> [Problem details]
Range to reproduce from the entries below: the line with "shipping: 35.73 -> 11.73", the line with "tax: 23% = 1841.50 -> 23% = 1820.93", and every line in between. Give them exactly and give nothing else.
==============================
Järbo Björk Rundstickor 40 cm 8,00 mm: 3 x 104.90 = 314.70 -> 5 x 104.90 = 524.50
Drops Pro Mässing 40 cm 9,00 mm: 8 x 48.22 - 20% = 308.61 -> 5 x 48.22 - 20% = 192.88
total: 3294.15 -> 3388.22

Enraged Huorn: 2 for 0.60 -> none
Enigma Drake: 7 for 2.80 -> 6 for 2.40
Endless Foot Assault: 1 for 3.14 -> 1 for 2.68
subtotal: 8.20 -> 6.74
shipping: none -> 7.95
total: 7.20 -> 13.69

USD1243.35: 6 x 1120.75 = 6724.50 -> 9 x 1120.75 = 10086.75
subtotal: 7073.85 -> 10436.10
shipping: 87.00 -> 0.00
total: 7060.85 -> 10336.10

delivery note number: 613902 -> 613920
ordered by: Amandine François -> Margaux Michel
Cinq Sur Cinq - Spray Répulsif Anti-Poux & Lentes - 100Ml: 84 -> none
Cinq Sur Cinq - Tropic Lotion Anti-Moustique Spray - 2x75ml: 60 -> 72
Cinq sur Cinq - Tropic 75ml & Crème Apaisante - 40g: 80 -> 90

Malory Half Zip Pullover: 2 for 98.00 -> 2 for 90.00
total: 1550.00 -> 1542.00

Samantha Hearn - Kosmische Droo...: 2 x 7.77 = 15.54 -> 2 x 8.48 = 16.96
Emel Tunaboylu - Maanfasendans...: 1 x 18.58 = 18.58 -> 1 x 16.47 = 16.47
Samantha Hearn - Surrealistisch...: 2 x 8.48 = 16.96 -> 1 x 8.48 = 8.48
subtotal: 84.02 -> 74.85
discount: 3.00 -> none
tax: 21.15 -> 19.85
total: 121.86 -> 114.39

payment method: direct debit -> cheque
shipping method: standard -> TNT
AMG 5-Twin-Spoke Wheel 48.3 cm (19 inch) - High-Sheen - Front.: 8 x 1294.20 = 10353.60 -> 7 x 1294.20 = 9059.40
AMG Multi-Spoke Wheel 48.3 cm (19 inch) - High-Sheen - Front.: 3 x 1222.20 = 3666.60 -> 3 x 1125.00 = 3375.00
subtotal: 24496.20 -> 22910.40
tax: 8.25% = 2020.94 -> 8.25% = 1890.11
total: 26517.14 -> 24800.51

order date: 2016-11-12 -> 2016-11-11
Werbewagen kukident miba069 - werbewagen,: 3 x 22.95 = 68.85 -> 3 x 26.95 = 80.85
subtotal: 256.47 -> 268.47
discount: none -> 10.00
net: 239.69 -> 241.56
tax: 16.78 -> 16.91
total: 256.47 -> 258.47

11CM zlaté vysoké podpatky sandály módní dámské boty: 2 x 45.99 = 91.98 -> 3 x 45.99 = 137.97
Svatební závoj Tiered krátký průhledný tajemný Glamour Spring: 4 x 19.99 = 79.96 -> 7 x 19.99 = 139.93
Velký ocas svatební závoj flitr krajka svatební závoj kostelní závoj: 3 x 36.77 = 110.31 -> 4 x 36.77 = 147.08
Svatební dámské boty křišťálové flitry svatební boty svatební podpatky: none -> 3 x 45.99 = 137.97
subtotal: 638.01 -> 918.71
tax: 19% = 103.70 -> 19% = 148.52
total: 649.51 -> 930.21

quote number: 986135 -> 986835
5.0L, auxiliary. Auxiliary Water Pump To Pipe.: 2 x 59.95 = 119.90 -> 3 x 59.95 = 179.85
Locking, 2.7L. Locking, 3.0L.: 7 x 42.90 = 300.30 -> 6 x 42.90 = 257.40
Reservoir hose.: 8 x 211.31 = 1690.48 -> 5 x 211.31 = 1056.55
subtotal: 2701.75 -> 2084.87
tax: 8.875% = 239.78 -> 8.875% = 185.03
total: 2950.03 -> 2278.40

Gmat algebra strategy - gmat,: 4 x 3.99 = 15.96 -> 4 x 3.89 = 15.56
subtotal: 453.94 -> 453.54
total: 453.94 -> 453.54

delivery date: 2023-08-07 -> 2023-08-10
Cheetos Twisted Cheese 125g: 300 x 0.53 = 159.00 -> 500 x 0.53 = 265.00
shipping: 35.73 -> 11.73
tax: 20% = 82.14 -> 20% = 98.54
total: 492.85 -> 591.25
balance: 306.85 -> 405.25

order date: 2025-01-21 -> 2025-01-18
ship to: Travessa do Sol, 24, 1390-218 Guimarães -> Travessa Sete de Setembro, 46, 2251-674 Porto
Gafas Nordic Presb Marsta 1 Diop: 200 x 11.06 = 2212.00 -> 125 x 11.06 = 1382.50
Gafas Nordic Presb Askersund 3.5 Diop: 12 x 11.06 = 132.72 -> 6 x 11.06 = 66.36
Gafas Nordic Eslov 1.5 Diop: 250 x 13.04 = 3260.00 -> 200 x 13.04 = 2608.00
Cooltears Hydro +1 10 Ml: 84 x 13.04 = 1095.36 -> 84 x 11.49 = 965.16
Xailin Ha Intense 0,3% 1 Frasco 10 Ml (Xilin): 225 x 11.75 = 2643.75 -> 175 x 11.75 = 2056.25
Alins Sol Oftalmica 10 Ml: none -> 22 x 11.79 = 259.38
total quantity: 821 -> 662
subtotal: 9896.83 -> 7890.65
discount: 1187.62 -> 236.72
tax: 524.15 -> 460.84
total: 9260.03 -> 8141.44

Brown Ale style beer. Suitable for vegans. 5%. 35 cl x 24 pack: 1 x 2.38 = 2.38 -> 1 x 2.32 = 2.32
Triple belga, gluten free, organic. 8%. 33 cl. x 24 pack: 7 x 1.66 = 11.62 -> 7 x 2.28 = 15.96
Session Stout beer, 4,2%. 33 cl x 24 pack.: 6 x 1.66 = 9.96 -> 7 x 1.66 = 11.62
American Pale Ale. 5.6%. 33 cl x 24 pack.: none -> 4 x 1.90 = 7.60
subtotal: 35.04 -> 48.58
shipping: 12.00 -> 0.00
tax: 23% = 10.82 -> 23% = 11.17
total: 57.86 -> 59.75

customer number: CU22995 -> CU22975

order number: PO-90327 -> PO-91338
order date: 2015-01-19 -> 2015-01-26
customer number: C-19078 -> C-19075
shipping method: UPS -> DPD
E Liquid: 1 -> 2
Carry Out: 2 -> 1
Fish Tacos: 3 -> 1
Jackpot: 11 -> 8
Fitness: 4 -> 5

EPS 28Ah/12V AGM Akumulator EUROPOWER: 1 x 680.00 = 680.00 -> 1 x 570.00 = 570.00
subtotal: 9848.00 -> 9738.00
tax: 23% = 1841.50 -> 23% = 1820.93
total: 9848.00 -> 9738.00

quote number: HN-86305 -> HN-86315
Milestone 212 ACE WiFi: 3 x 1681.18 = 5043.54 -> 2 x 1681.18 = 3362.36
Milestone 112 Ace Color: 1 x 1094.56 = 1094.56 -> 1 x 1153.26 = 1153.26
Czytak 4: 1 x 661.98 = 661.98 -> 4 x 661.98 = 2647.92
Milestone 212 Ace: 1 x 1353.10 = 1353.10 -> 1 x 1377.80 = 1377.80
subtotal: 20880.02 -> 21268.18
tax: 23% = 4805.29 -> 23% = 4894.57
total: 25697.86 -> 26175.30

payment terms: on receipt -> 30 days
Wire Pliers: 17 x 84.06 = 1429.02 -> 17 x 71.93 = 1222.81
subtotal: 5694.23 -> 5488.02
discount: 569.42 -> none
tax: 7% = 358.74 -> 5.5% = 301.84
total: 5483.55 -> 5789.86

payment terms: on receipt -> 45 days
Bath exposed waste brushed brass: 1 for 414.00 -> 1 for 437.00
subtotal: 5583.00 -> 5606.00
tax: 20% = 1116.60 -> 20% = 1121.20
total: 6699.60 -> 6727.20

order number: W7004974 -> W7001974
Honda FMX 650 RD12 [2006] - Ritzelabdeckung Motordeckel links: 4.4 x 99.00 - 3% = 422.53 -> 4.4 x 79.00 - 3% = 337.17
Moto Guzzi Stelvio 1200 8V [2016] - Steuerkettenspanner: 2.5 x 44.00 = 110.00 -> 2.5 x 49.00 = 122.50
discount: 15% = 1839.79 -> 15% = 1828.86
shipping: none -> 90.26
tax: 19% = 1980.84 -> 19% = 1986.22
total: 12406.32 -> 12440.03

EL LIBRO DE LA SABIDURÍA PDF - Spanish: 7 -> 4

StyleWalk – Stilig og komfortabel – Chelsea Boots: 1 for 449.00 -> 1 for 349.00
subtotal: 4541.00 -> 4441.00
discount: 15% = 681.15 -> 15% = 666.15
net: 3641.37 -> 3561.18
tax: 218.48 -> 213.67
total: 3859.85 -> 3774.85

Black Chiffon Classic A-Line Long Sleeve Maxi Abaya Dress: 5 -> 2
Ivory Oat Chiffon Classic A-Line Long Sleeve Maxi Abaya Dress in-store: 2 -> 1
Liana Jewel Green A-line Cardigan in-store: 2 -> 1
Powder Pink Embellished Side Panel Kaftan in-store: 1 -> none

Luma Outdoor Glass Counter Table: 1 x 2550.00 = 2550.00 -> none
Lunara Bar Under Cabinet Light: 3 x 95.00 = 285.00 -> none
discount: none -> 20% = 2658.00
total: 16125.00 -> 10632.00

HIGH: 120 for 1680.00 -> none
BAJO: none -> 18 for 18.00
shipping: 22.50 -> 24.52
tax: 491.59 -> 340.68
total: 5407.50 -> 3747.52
==============================
> [Exercise output]
shipping: 35.73 -> 11.73
tax: 20% = 82.14 -> 20% = 98.54
total: 492.85 -> 591.25
balance: 306.85 -> 405.25

order date: 2025-01-21 -> 2025-01-18
ship to: Travessa do Sol, 24, 1390-218 Guimarães -> Travessa Sete de Setembro, 46, 2251-674 Porto
Gafas Nordic Presb Marsta 1 Diop: 200 x 11.06 = 2212.00 -> 125 x 11.06 = 1382.50
Gafas Nordic Presb Askersund 3.5 Diop: 12 x 11.06 = 132.72 -> 6 x 11.06 = 66.36
Gafas Nordic Eslov 1.5 Diop: 250 x 13.04 = 3260.00 -> 200 x 13.04 = 2608.00
Cooltears Hydro +1 10 Ml: 84 x 13.04 = 1095.36 -> 84 x 11.49 = 965.16
Xailin Ha Intense 0,3% 1 Frasco 10 Ml (Xilin): 225 x 11.75 = 2643.75 -> 175 x 11.75 = 2056.25
Alins Sol Oftalmica 10 Ml: none -> 22 x 11.79 = 259.38
total quantity: 821 -> 662
subtotal: 9896.83 -> 7890.65
discount: 1187.62 -> 236.72
tax: 524.15 -> 460.84
total: 9260.03 -> 8141.44

Brown Ale style beer. Suitable for vegans. 5%. 35 cl x 24 pack: 1 x 2.38 = 2.38 -> 1 x 2.32 = 2.32
Triple belga, gluten free, organic. 8%. 33 cl. x 24 pack: 7 x 1.66 = 11.62 -> 7 x 2.28 = 15.96
Session Stout beer, 4,2%. 33 cl x 24 pack.: 6 x 1.66 = 9.96 -> 7 x 1.66 = 11.62
American Pale Ale. 5.6%. 33 cl x 24 pack.: none -> 4 x 1.90 = 7.60
subtotal: 35.04 -> 48.58
shipping: 12.00 -> 0.00
tax: 23% = 10.82 -> 23% = 11.17
total: 57.86 -> 59.75

customer number: CU22995 -> CU22975

order number: PO-90327 -> PO-91338
order date: 2015-01-19 -> 2015-01-26
customer number: C-19078 -> C-19075
shipping method: UPS -> DPD
E Liquid: 1 -> 2
Carry Out: 2 -> 1
Fish Tacos: 3 -> 1
Jackpot: 11 -> 8
Fitness: 4 -> 5

EPS 28Ah/12V AGM Akumulator EUROPOWER: 1 x 680.00 = 680.00 -> 1 x 570.00 = 570.00
subtotal: 9848.00 -> 9738.00
tax: 23% = 1841.50 -> 23% = 1820.93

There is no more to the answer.